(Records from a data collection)
________________________

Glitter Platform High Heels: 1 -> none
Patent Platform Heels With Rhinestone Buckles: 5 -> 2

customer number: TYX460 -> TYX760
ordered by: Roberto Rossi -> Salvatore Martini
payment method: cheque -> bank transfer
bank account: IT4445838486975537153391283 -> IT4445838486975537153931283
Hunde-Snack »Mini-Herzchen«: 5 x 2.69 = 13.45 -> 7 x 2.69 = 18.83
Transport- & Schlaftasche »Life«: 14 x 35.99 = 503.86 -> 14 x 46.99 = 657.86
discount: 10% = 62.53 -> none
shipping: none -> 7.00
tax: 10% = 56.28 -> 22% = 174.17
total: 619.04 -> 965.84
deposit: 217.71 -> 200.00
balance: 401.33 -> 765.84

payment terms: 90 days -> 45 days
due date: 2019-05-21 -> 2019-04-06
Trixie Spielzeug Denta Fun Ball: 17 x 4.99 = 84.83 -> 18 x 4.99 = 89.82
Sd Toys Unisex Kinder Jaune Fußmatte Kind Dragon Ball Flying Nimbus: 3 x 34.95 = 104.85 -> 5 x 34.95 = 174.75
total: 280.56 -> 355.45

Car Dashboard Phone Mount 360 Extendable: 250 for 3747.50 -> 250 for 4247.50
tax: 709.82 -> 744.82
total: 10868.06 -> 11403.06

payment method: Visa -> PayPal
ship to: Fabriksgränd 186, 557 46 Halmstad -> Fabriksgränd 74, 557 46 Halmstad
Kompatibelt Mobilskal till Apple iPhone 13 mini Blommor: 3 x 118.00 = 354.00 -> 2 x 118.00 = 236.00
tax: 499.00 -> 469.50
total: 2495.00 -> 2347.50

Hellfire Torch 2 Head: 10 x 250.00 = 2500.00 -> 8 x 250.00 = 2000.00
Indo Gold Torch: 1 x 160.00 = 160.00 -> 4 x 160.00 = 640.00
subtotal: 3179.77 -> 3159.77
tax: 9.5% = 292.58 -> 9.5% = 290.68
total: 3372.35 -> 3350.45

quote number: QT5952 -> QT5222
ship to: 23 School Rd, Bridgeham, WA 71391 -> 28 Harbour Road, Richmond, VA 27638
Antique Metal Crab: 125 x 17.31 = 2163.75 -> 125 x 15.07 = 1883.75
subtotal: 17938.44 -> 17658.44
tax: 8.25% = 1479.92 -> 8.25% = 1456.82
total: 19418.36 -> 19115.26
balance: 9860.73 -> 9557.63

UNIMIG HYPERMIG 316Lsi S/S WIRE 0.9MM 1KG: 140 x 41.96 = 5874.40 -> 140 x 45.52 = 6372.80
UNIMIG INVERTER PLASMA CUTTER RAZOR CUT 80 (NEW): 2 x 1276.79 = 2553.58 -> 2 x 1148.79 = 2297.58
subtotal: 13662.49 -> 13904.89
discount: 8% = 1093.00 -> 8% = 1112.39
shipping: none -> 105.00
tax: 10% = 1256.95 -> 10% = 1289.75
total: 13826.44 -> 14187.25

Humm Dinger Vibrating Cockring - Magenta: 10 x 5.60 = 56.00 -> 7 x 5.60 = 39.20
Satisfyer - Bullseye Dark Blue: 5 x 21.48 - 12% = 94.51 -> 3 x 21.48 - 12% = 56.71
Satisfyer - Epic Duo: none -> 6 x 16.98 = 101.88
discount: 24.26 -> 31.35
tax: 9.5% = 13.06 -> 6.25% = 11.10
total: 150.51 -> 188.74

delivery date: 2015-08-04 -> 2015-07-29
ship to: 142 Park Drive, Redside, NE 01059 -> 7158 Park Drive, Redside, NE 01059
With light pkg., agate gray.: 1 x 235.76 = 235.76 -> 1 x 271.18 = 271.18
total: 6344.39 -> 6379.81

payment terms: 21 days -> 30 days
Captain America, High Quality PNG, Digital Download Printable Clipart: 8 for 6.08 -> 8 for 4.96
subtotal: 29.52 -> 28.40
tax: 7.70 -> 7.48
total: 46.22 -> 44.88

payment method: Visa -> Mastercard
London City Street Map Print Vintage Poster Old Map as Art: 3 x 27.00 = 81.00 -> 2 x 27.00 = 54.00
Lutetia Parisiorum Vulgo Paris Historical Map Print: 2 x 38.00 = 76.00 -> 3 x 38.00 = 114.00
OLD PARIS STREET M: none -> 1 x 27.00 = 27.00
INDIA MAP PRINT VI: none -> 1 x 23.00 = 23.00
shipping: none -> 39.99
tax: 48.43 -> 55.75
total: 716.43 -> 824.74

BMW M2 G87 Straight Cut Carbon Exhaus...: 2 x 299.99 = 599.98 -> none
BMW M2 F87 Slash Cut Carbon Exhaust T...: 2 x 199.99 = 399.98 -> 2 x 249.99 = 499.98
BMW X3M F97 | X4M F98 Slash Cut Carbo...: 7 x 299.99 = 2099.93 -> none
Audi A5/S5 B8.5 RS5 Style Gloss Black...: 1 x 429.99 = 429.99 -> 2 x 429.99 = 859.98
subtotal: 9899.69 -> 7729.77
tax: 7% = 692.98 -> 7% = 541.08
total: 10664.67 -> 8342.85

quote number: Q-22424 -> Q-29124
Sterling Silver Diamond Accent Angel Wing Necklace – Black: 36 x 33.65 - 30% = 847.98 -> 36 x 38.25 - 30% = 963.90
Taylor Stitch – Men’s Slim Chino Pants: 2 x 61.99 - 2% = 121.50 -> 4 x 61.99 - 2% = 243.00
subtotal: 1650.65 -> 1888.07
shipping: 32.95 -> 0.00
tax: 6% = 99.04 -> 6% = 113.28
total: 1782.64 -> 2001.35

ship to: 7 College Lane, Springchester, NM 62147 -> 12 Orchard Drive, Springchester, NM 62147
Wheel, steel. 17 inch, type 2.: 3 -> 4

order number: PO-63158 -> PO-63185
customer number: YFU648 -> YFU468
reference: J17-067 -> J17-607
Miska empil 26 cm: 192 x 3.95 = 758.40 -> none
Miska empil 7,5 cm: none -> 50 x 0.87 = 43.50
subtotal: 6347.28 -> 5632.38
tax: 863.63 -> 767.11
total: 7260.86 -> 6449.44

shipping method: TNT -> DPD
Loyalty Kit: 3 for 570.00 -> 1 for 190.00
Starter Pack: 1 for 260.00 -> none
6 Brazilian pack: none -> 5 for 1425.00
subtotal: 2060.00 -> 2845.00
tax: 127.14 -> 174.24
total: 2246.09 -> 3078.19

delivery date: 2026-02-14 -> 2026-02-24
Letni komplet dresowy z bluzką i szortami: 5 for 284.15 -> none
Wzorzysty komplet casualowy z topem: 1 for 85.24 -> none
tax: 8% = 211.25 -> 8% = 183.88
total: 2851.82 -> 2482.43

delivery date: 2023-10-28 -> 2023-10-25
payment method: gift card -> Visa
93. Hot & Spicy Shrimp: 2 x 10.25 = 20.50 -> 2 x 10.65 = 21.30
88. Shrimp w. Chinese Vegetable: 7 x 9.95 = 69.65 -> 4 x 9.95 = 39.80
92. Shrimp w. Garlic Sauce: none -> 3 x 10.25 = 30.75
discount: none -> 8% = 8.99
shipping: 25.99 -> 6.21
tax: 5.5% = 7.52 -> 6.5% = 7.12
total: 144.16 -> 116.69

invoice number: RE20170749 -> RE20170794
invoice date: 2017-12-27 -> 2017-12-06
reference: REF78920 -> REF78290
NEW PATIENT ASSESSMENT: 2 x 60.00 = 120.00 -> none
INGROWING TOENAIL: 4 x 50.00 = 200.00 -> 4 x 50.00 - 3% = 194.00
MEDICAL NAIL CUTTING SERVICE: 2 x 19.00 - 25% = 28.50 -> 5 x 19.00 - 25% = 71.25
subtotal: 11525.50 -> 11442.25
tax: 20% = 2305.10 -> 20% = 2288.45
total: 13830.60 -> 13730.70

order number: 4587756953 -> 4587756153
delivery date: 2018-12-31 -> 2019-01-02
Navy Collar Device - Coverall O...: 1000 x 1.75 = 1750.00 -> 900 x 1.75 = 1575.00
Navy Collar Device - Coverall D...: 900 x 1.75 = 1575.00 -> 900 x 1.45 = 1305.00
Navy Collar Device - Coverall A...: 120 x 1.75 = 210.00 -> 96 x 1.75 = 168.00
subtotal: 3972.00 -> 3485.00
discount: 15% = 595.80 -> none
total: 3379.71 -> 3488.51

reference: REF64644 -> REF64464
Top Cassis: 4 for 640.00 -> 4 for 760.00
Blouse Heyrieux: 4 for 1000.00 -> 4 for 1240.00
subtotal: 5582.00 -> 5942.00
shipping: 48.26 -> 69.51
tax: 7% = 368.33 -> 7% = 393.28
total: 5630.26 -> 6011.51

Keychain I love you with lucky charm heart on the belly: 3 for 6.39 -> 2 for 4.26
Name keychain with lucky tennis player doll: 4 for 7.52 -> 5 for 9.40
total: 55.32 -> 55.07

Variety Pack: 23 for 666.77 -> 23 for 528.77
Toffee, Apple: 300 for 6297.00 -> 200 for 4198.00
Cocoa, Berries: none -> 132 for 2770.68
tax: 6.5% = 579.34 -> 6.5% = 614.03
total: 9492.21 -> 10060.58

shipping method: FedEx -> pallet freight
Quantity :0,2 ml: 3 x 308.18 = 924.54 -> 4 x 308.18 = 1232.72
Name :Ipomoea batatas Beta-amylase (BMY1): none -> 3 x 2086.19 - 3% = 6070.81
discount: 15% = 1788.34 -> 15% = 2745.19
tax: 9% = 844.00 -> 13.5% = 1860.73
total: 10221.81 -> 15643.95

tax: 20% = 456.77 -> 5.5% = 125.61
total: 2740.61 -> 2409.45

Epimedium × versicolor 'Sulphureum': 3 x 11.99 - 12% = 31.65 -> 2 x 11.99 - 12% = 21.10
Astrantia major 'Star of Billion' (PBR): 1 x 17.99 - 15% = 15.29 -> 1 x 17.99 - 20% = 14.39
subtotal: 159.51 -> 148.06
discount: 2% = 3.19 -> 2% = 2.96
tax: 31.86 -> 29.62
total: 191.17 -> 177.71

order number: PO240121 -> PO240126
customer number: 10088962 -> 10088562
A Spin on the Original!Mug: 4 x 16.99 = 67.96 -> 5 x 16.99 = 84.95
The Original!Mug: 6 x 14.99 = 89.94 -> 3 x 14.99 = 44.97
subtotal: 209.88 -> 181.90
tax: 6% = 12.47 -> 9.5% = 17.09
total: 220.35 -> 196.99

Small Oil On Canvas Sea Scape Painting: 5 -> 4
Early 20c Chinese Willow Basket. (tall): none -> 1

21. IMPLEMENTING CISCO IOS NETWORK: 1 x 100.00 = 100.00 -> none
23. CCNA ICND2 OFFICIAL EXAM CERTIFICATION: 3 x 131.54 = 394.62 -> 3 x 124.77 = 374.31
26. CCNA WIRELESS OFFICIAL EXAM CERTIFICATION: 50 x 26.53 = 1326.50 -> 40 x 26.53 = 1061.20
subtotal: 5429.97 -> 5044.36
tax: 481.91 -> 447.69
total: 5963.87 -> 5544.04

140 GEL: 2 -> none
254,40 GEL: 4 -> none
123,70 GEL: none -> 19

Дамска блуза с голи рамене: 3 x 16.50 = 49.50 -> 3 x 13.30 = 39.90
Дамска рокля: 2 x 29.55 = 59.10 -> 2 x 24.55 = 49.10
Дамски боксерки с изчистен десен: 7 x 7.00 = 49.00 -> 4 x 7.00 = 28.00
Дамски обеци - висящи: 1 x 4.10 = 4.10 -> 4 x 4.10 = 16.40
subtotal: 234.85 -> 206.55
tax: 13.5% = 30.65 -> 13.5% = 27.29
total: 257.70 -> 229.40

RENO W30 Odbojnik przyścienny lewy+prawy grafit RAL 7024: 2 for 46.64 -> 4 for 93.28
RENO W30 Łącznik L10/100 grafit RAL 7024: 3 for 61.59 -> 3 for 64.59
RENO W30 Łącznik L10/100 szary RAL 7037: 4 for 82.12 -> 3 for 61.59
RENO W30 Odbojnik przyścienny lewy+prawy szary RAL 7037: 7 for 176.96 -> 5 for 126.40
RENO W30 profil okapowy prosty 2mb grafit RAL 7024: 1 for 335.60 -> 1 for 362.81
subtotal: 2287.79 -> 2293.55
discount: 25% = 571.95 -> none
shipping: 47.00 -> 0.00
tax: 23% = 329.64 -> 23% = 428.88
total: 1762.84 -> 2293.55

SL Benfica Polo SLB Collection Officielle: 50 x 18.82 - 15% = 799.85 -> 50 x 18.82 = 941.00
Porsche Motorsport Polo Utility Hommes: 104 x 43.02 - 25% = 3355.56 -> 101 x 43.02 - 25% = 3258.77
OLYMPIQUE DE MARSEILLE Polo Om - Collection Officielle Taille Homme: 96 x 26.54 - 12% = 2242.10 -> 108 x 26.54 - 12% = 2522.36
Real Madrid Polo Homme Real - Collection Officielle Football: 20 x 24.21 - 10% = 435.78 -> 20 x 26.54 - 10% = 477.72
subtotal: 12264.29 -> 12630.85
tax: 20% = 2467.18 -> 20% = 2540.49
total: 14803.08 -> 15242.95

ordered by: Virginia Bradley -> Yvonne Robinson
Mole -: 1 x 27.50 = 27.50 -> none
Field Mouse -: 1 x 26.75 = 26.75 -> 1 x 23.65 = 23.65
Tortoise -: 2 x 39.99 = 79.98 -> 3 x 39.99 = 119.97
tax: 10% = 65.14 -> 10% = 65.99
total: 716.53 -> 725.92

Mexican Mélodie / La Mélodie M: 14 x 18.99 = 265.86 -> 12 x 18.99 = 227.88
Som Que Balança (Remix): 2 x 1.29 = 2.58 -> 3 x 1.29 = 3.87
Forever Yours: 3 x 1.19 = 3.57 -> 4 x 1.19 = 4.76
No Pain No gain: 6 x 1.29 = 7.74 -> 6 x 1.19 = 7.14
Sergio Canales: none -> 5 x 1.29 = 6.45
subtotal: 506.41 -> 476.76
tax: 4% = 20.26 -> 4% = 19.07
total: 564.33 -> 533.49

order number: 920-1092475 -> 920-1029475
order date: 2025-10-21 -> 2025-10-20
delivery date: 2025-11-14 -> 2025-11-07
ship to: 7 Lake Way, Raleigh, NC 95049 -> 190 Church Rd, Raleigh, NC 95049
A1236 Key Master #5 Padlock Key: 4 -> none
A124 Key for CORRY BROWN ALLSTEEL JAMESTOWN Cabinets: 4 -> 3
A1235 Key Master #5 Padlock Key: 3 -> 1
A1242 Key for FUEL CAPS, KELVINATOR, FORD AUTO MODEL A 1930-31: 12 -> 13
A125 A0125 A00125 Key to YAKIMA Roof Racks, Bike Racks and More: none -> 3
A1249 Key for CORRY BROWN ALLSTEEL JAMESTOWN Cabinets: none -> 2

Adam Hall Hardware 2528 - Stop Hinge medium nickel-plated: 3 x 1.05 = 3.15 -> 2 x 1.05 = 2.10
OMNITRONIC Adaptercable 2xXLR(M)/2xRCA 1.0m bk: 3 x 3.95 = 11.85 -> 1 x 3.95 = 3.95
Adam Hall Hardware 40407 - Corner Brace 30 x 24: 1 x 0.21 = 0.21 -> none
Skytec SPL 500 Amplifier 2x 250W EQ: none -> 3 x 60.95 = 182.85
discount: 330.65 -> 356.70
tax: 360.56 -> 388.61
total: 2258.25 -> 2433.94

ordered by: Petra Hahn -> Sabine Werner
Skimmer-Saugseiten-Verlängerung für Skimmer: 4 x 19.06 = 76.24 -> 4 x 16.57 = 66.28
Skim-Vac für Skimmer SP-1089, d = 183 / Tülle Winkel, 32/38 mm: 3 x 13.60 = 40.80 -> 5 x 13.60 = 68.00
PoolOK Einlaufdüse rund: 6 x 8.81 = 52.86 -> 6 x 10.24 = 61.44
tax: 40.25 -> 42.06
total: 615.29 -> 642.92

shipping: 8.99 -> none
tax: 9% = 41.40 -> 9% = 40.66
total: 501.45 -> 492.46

________________________

Transcribe the lines above between the line holding "total: 2246.09 -> 3078.19" and the line holding "93. Hot & Spicy", inclusive, exactly as they stand and with nothing added.

total: 2246.09 -> 3078.19

delivery date: 2026-02-14 -> 2026-02-24
Letni komplet dresowy z bluzką i szortami: 5 for 284.15 -> none
Wzorzysty komplet casualowy z topem: 1 for 85.24 -> none
tax: 8% = 211.25 -> 8% = 183.88
total: 2851.82 -> 2482.43

delivery date: 2023-10-28 -> 2023-10-25
payment method: gift card -> Visa
93. Hot & Spicy Shrimp: 2 x 10.25 = 20.50 -> 2 x 10.65 = 21.30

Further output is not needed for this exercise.